徳島・伊藤翔は西武3位、2013年又吉に次ぐ上位指名

 10月26日のドラフトでは、独立リーグから9人の選手がNPB球団に指名された。このうち3人は、育成枠での指名だったが、6人は支配下枠での指名。これは、独立リーグ史上最多だった。

 独立リーグの現場では、フロントや指導者から「育成枠では与えられるチャンスが少ない、“本指名”を目指さないと」という声が聞かれる。育成選手と、支配下選手では、契約金や年俸だけでなく、試合の出場機会も、指導者の注目度も大きく異なる。それだけに6人の“本指名”は、独立リーグの評価がさらに高まったということができそうだ。

 今季の6人も含めた、独立リーグの支配下枠で指名された選手を見ていこう。四国アイランドリーグplusでは今年も含め18人が支配下枠で指名されている。※は現役。

2006年
角中勝也(高知) ロッテ 大学・社会人7位※
深沢和帆(香川) 巨人 大学・社会人5位

2007年
三輪正義(香川) ヤクルト 大学・社会人6位※

2008年
西川雅人(愛媛) オリックス5位
金無英(福岡) ソフトバンク6位

2009年
福田岳洋(香川)横浜5位
荒張裕司(徳島)日本ハム6位

2010年
大原淳也(香川) 横浜7位
弦本悠希(徳島) 広島7位
鶴岡賢二郎(愛媛) 横浜8位

2012年
星野雄大(香川) ヤクルト5位※

2013年
又吉克樹(香川) 中日2位※

2014年
寺田哲也(香川)ヤクルト4位
入野貴大(徳島)楽天5位※
山本雅士(徳島) 中日8位※

2015年
松本直晃(香川) 西武10位※

2016年
福永春吾(徳島)阪神6位※

2017年
伊藤翔(徳島) 西武3位

独立リーグから躍進した角中、又吉

 独立リーグで支配下枠で指名を受けた最初の選手は、高知の角中勝也。ロッテで2度の首位打者に輝き、今やパ・リーグを代表する打者となった。彼の活躍が、その後の独立リーグの可能性を切り拓いたと言えるだろう。2007年のヤクルト・三輪もユーティリティとして今も活躍している。2013年の又吉克樹は、過去最高位のドラフト2位で香川から中日に入団。今や彼もリリーフエースと言ってよい存在だ。

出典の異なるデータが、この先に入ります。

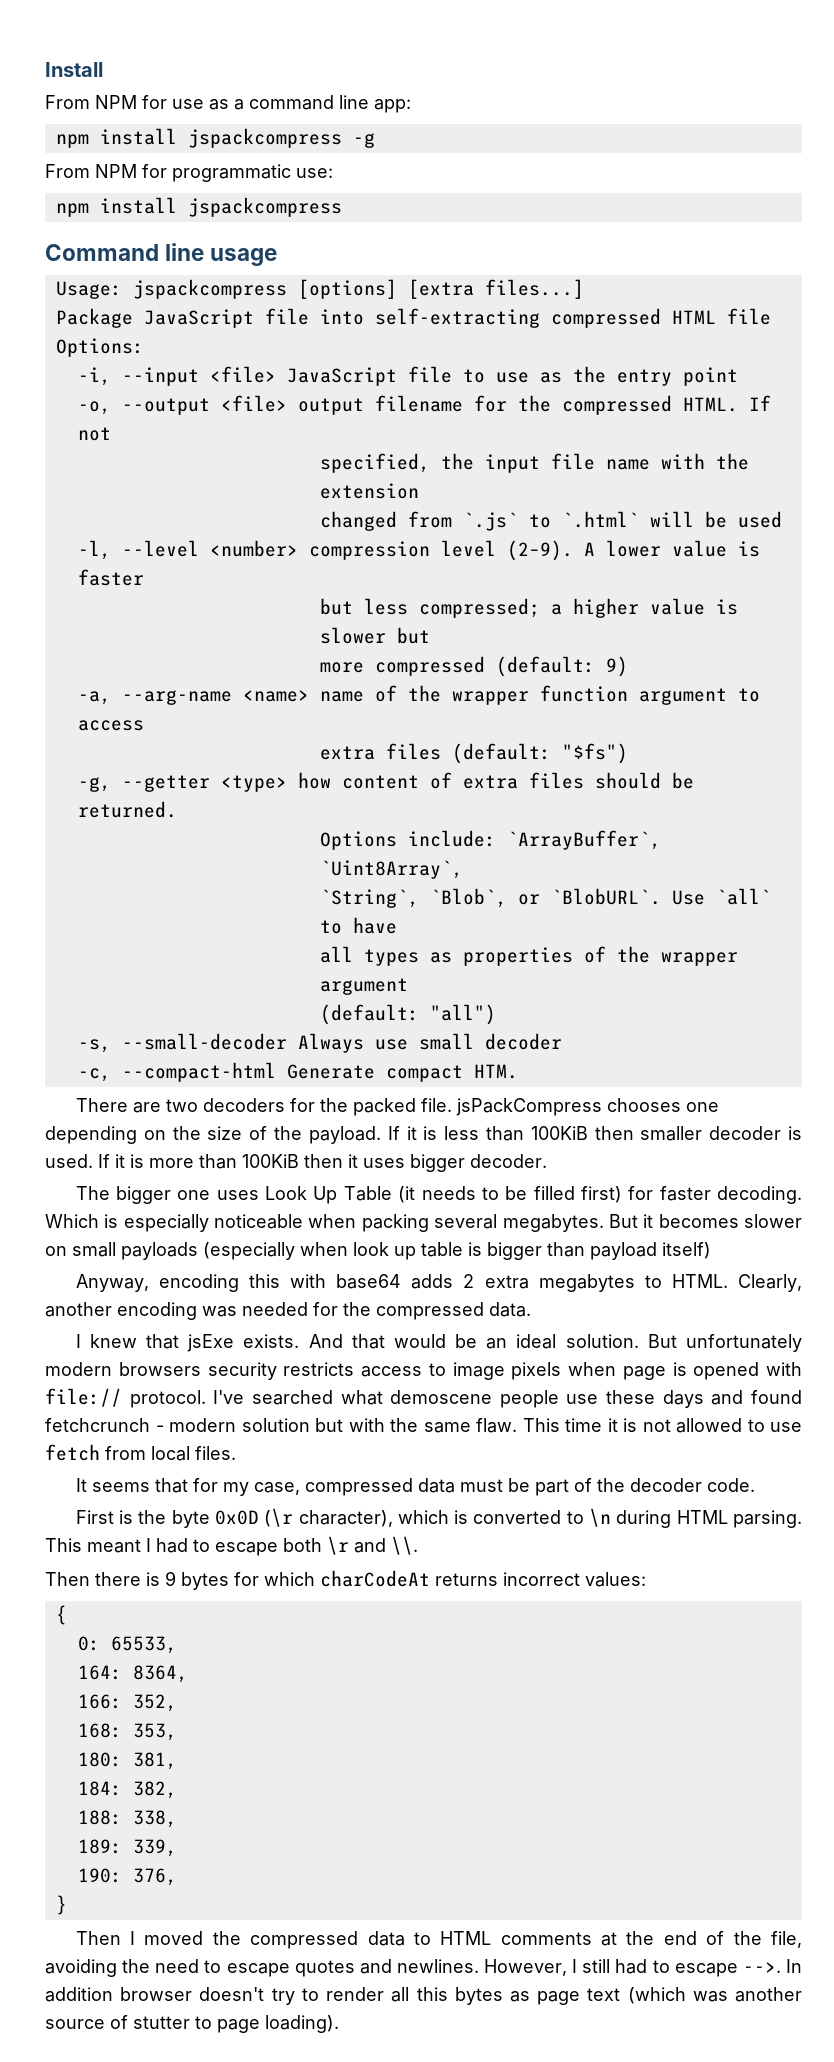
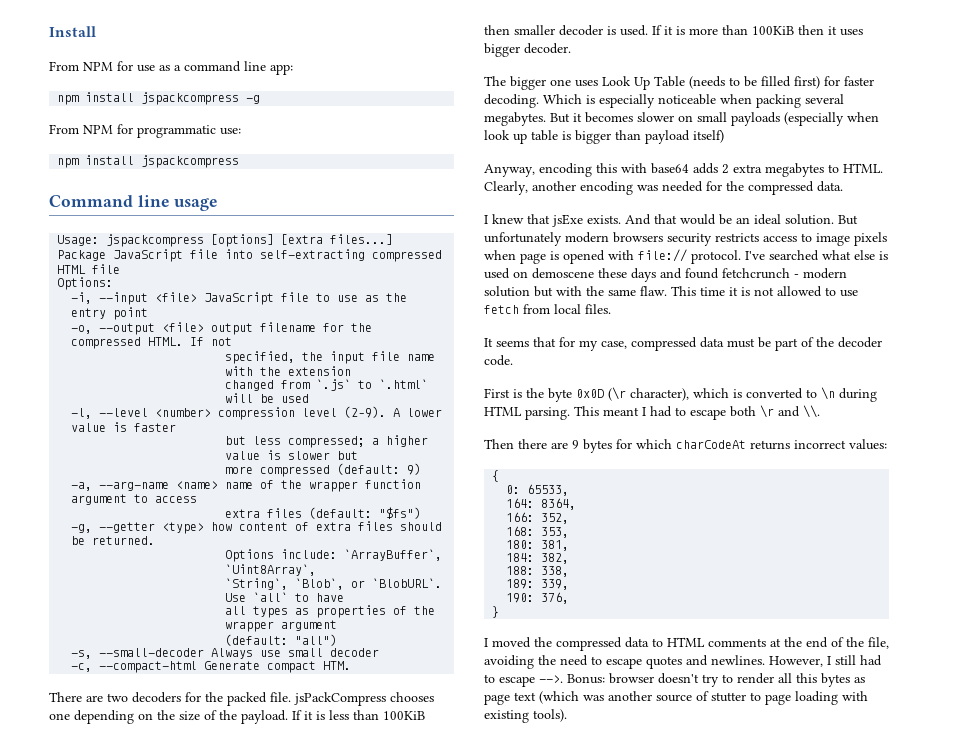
- The bigger one uses Look Up Table (it needs to be filled first) for faster decoding.
+ The bigger one uses Look Up Table (needs to be filled first) for faster decoding.
- I've searched what demoscene people use these days and found fetchcrunch - modern solution but with the same flaw.
+ I've searched what else is used on demoscene these days and found fetchcrunch - modern solution but with the same flaw.
- Then there is 9 bytes for which charCodeAt returns incorrect values:
+ Then there are 9 bytes for which charCodeAt returns incorrect values:
- Then I moved the compressed data to HTML comments at the end of the file, avoiding the need to escape quotes and newlines.
+ I moved the compressed data to HTML comments at the end of the file, avoiding the need to escape quotes and newlines.
- In addition browser doesn't try to render all this bytes as page text (which was another source of stutter to page loading).
+ Bonus: browser doesn't try to render all this bytes as page text (which was another source of stutter to page loading with existing tools).

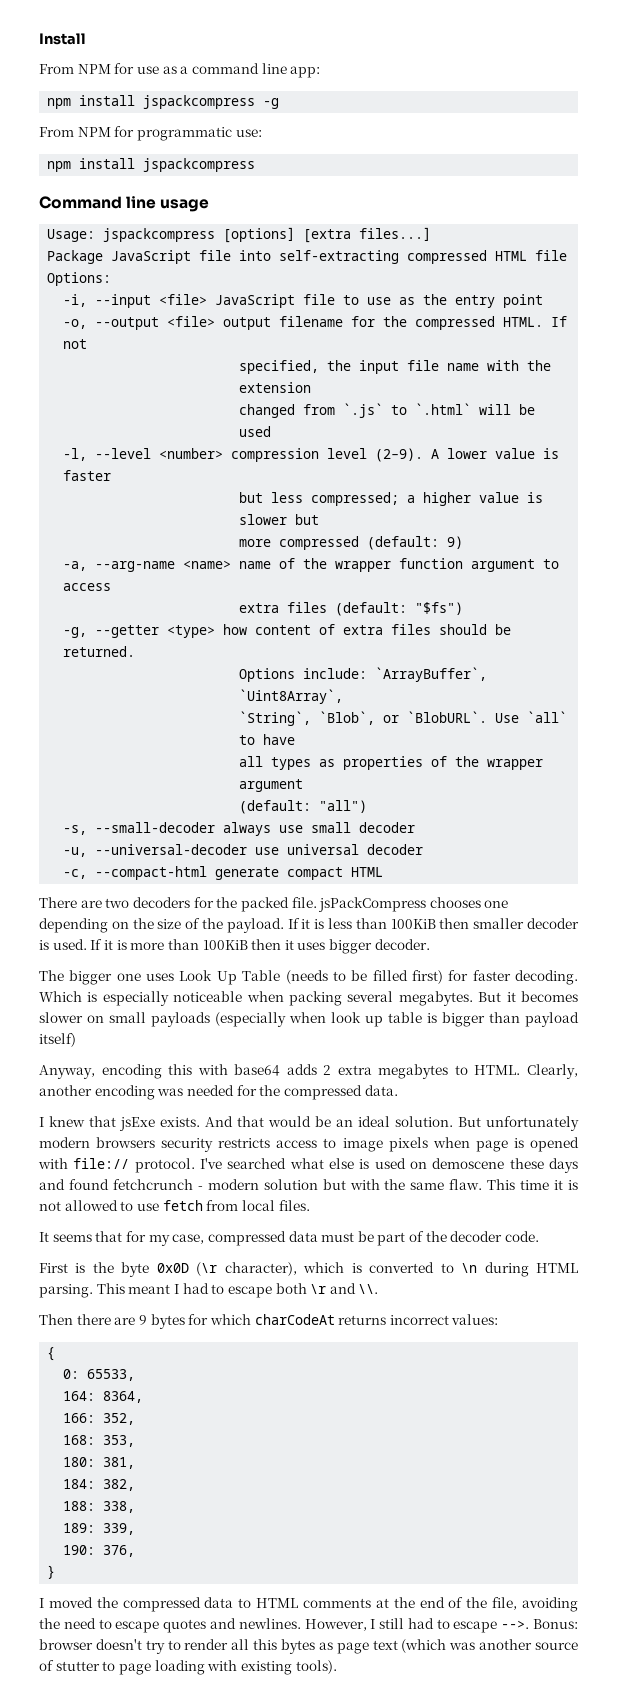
- -s, --small-decoder Always use small decoder
+ -s, --small-decoder always use small decoder
+ -u, --universal-decoder use universal decoder
- -c, --compact-html Generate compact HTM.
+ -c, --compact-html generate compact HTML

 今年、徳島から西武に指名された伊藤翔は又吉の2位に次ぐ、ドラフト3位。高い評価を得ている。

 一方で、2014年ドラフト4位で徳島から楽天に入団した入野は、先日早くも戦力外となった。育成枠での再契約ともいわれているが、入野は入団時26歳。独立リーグからNPB入りする選手は、年齢が高いことも多く、与えられるチャンスは限られている。

 ルートインBCリーグからは、今年も含めて7人が支配下枠で指名されている。

2009年
前田祐二(福井) オリックス4位

2012年
森本将太(福井) オリックス5位

2013年
柴田健斗(信濃) オリックス7位

2017年
寺田光輝(石川) DeNA6位
寺岡寛治(石川) 楽天7位
沼田拓巳(石川) ヤクルト8位
山本祐大(滋賀) DeNA9位

BCリーグからは4選手が“本指名”

 過去の3人はすべてオリックスからの指名。全員、NPBの舞台を去っている。今季は一挙に4人が指名された。ルートインBCリーグの評価が高まっていることがうかがえる。このなかで、何人が実績を残すことができるだろうか。

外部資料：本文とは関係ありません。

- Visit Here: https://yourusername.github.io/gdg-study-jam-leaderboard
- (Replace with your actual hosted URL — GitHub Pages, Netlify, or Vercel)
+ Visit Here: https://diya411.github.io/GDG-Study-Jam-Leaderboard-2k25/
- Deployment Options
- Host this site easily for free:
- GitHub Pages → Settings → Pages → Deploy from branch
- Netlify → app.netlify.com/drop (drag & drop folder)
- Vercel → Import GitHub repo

 日本独立リーグ野球機構には加盟していないが、BASEBALL FIRST LEAGUEからも、今季、支配下枠での指名があった。

2017年
田中耀飛(兵庫) 楽天5位

 BASEBALL FIRST LEAGUEからの指名は昨年、巨人から育成枠で指名された山川和大、同じく楽天から育成枠で指名された向谷拓巳に続いて3人目。2017年は3球団で運営されたが、3人はすべて兵庫からの指名だった。

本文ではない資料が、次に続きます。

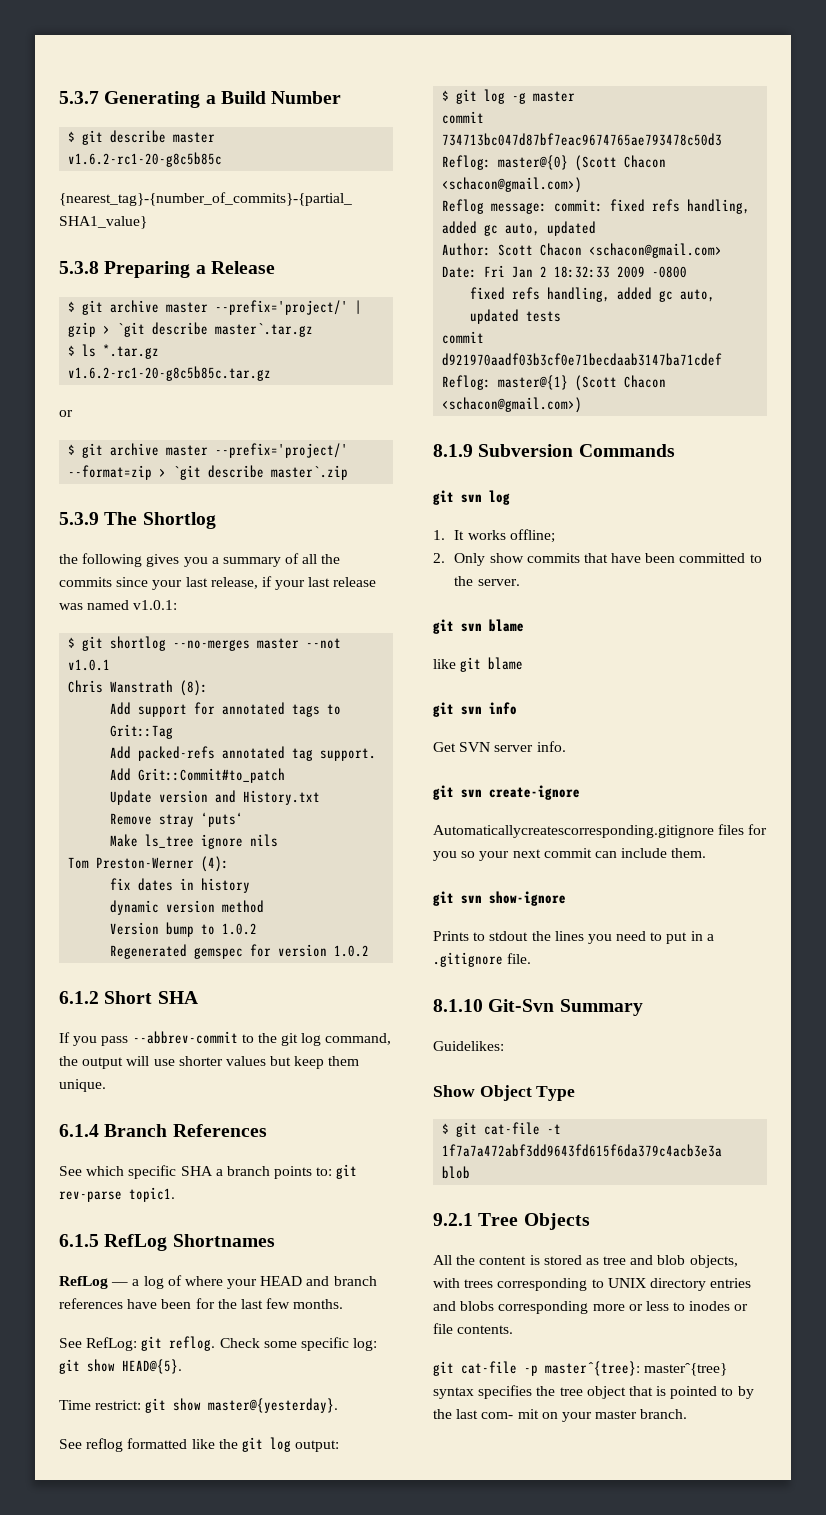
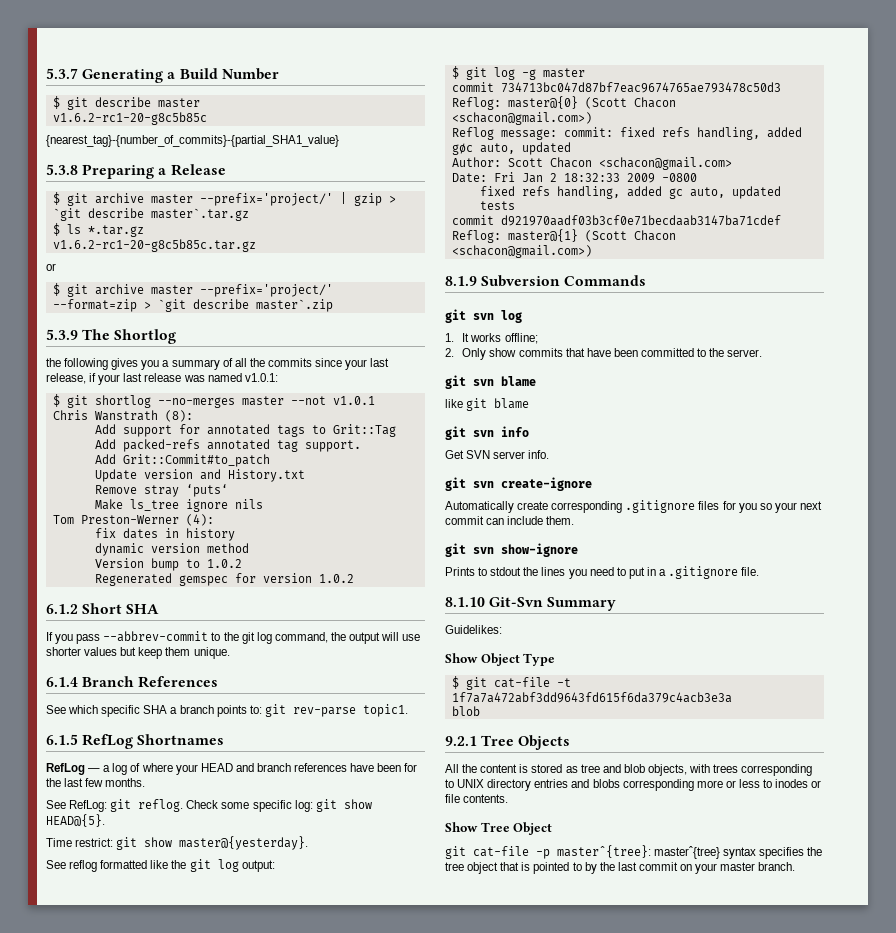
- Reflog message: commit: fixed refs handling, added gc auto, updated
+ Reflog message: commit: fixed refs handling, added gøc auto, updated
- Automaticallycreatescorresponding.gitignore files for you so your next commit can include them.
+ Automatically create corresponding .gitignore files for you so your next commit can include them.
+ Show Tree Object
- git cat-file -p masterˆ{tree}: masterˆ{tree} syntax specifies the tree object that is pointed to by the last com- mit on your master branch.
+ git cat-file -p masterˆ{tree}: masterˆ{tree} syntax specifies the tree object that is pointed to by the last commit on your master branch.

 消滅した関西独立リーグからも1名が支配下枠で指名されている。

2010年
深江真登(明石) オリックス5位

 四国アイランドリーグがスタートして13年目。独立リーグは、NPBへの人材供給源としてすっかり定着した。しかしそれでもNPBでの一流選手への道は、極めて厳しい。成功したのはほんの一握りの選手だ。彼らの活躍が、独立リーグの未来を拓く。新入団選手の来季の活躍に期待したい。